--- Work order ---
The answer must consist of each line below that contains the string "file".

::: Supplied records :::

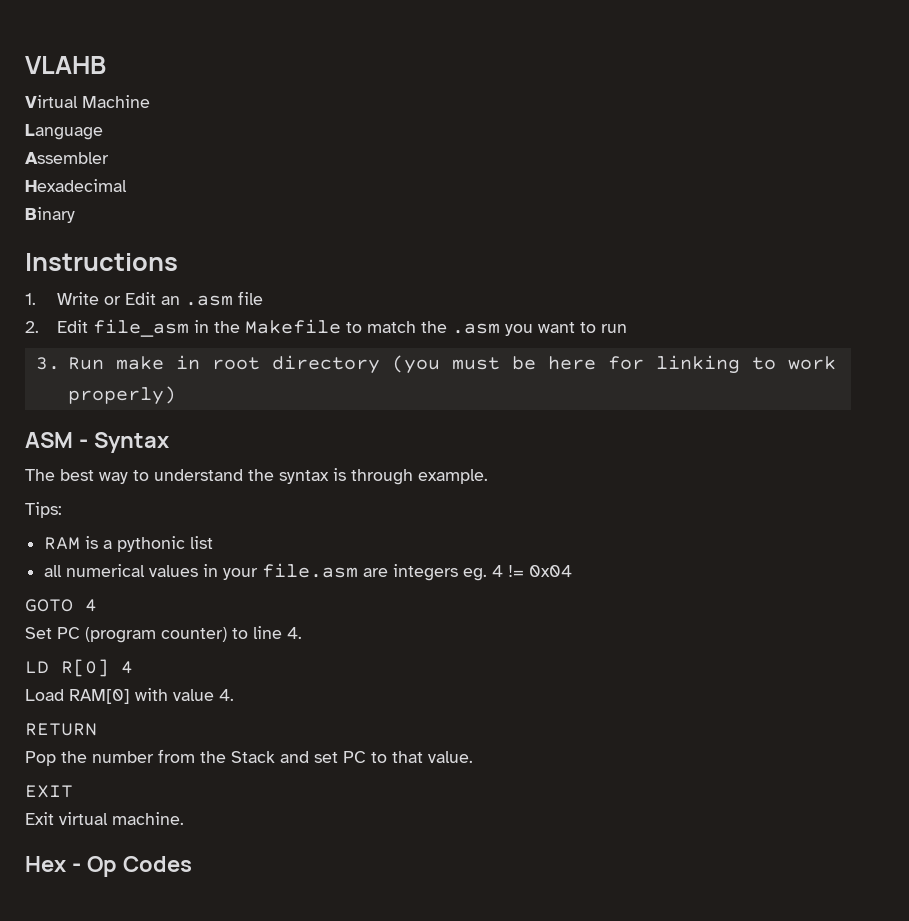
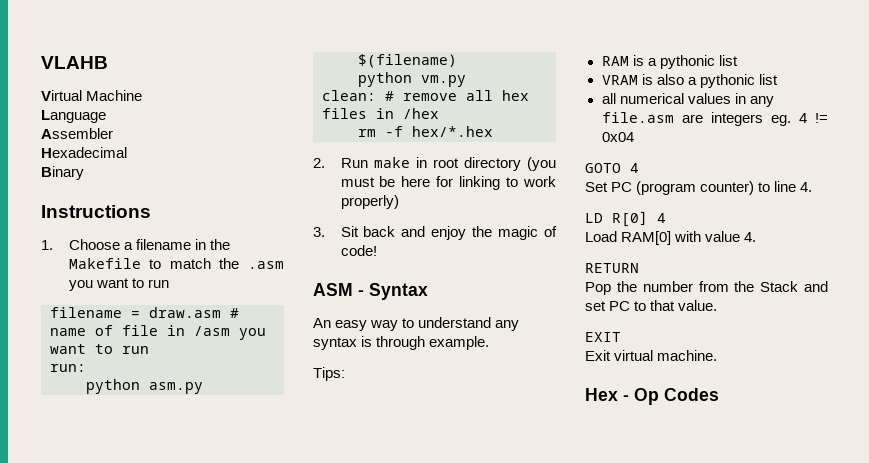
[56,291,263,306] [25,319,189,337] Write or Edit an .asm file // 2. Edit file_asm -> [68,239,191,250] Choose a filename
[35,357,60,370] 3. -> [50,307,239,318] [50,325,266,340] [50,344,149,354] [50,364,86,372] [86,379,203,394] [358,54,457,68] [358,72,466,87] [322,90,529,101] [322,108,439,119] [358,126,493,137] [313,158,325,168] filename = draw.asm # name of file in /asm you want to run // run: // python asm.py $(filename) // python vm.py // clean: # remove all hex files in /hex // rm -f hex/*.hex // 2.
(177, 395) none -> [313,226,557,240] [340,245,377,256] // 3. Sit back and enjoy the magic of code!
[25,469,94,481] The best -> [313,318,368,331] An easy
[248,469,274,481] the -> [495,320,520,331] any
(214, 542) none -> [601,74,778,88] // VRAM is also a pythonic list
[223,568,259,580] your -> [749,96,774,107] any

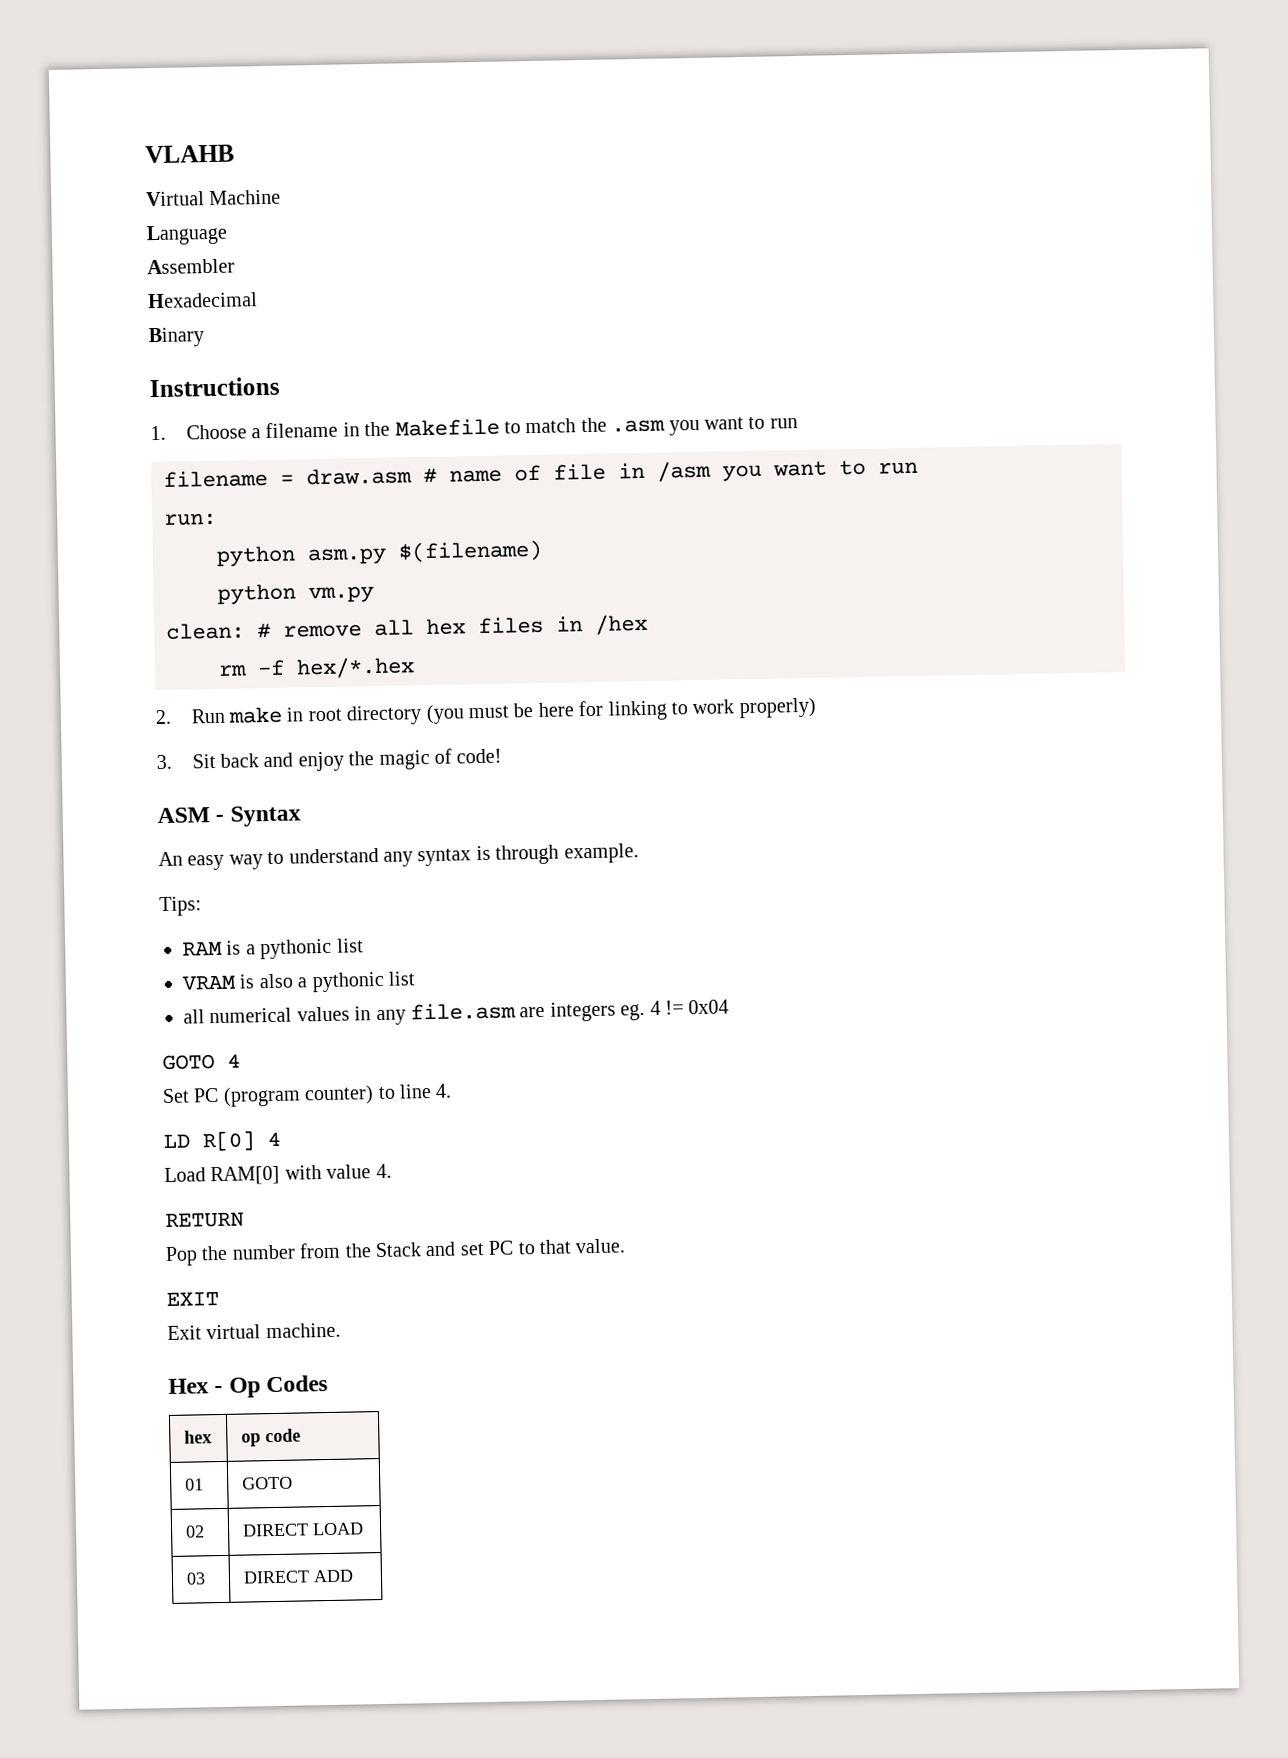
(719, 394) none -> [183,1430,212,1444] [240,1428,301,1447] [184,1478,204,1491] [241,1476,293,1490] [184,1525,205,1538] [241,1522,364,1537] [185,1572,206,1585] [242,1569,354,1584] // hex | op code // 01 | GOTO // 02 | DIRECT LOAD // 03 | DIRECT ADD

:::

--- Output for this exercise ---
[56,291,263,306] [25,319,189,337] Write or Edit an .asm file // 2. Edit file_asm -> [68,239,191,250] Choose a filename
[35,357,60,370] 3. -> [50,307,239,318] [50,325,266,340] [50,344,149,354] [50,364,86,372] [86,379,203,394] [358,54,457,68] [358,72,466,87] [322,90,529,101] [322,108,439,119] [358,126,493,137] [313,158,325,168] filename = draw.asm # name of file in /asm you want to run // run: // python asm.py $(filename) // python vm.py // clean: # remove all hex files in /hex // rm -f hex/*.hex // 2.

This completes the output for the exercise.